═════ DATA PROVIDED ═════

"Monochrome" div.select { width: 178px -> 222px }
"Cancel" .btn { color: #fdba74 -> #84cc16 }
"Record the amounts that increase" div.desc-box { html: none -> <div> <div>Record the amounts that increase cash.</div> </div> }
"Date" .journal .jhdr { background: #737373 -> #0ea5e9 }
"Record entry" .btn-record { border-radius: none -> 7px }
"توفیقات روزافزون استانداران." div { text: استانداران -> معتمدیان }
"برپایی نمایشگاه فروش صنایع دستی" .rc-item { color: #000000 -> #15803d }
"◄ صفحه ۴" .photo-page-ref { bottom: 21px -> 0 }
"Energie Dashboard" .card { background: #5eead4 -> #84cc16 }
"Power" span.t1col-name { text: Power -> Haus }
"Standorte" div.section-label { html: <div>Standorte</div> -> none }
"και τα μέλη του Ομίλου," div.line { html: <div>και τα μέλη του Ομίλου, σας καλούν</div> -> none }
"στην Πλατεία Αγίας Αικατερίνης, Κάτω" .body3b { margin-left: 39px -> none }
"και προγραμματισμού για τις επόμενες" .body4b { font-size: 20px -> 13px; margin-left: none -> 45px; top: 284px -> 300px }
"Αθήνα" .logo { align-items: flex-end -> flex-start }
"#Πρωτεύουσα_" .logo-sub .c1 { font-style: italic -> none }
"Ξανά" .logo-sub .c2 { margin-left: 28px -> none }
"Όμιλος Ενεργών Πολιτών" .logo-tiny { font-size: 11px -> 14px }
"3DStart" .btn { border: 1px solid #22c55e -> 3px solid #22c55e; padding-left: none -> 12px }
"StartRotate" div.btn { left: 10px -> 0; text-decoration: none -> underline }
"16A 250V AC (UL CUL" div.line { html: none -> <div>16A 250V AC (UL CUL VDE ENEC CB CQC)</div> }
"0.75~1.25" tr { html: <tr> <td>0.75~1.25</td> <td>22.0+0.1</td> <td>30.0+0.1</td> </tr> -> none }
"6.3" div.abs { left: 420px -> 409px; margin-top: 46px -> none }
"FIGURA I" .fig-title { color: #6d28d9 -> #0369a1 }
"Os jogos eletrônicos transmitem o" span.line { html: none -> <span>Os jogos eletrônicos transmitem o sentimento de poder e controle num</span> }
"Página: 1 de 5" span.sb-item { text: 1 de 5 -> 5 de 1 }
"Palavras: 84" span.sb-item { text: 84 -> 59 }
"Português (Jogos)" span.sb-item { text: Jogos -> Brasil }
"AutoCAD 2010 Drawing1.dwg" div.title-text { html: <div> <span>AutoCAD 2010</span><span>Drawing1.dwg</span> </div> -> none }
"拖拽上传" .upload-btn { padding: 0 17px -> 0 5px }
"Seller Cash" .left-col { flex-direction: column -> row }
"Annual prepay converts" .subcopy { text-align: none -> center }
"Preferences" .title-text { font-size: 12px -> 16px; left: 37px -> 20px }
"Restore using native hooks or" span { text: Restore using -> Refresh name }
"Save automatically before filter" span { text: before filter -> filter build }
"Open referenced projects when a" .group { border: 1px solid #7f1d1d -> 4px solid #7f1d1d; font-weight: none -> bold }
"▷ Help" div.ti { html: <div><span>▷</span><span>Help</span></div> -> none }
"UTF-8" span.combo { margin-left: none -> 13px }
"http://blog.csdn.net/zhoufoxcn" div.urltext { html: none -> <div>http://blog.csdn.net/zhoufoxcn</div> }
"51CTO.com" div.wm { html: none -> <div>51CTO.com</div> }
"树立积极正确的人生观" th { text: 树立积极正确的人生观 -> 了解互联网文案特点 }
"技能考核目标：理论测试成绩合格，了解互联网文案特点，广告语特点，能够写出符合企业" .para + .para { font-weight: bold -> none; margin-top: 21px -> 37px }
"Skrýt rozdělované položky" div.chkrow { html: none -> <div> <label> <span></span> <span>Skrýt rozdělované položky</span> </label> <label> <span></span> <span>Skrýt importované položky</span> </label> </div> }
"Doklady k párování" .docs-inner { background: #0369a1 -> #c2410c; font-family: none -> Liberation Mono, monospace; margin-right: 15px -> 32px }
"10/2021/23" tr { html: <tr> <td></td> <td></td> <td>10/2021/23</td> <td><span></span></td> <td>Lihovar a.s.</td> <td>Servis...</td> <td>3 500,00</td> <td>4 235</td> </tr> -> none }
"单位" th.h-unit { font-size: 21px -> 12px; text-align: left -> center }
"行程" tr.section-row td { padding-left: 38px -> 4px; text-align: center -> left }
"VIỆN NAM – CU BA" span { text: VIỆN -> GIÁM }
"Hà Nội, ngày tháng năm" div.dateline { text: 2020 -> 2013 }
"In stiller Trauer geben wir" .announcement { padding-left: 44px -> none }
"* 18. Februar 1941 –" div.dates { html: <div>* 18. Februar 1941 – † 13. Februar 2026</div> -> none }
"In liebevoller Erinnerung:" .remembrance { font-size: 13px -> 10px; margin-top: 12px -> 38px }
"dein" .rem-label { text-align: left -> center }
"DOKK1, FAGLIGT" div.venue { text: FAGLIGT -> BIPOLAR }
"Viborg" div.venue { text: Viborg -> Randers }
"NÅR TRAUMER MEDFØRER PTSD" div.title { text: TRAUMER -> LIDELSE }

═════

• **PROBLEM DESCRIPTION**
Nothing but the lines from the one containing "none -> <div>http://blog.csdn.net/zhoufoxcn</div>" through the final line of the data above is to be reproduced, each exactly as written.

• **EXPECTED ANSWER**
"http://blog.csdn.net/zhoufoxcn" div.urltext { html: none -> <div>http://blog.csdn.net/zhoufoxcn</div> }
"51CTO.com" div.wm { html: none -> <div>51CTO.com</div> }
"树立积极正确的人生观" th { text: 树立积极正确的人生观 -> 了解互联网文案特点 }
"技能考核目标：理论测试成绩合格，了解互联网文案特点，广告语特点，能够写出符合企业" .para + .para { font-weight: bold -> none; margin-top: 21px -> 37px }
"Skrýt rozdělované položky" div.chkrow { html: none -> <div> <label> <span></span> <span>Skrýt rozdělované položky</span> </label> <label> <span></span> <span>Skrýt importované položky</span> </label> </div> }
"Doklady k párování" .docs-inner { background: #0369a1 -> #c2410c; font-family: none -> Liberation Mono, monospace; margin-right: 15px -> 32px }
"10/2021/23" tr { html: <tr> <td></td> <td></td> <td>10/2021/23</td> <td><span></span></td> <td>Lihovar a.s.</td> <td>Servis...</td> <td>3 500,00</td> <td>4 235</td> </tr> -> none }
"单位" th.h-unit { font-size: 21px -> 12px; text-align: left -> center }
"行程" tr.section-row td { padding-left: 38px -> 4px; text-align: center -> left }
"VIỆN NAM – CU BA" span { text: VIỆN -> GIÁM }
"Hà Nội, ngày tháng năm" div.dateline { text: 2020 -> 2013 }
"In stiller Trauer geben wir" .announcement { padding-left: 44px -> none }
"* 18. Februar 1941 –" div.dates { html: <div>* 18. Februar 1941 – † 13. Februar 2026</div> -> none }
"In liebevoller Erinnerung:" .remembrance { font-size: 13px -> 10px; margin-top: 12px -> 38px }
"dein" .rem-label { text-align: left -> center }
"DOKK1, FAGLIGT" div.venue { text: FAGLIGT -> BIPOLAR }
"Viborg" div.venue { text: Viborg -> Randers }
"NÅR TRAUMER MEDFØRER PTSD" div.title { text: TRAUMER -> LIDELSE }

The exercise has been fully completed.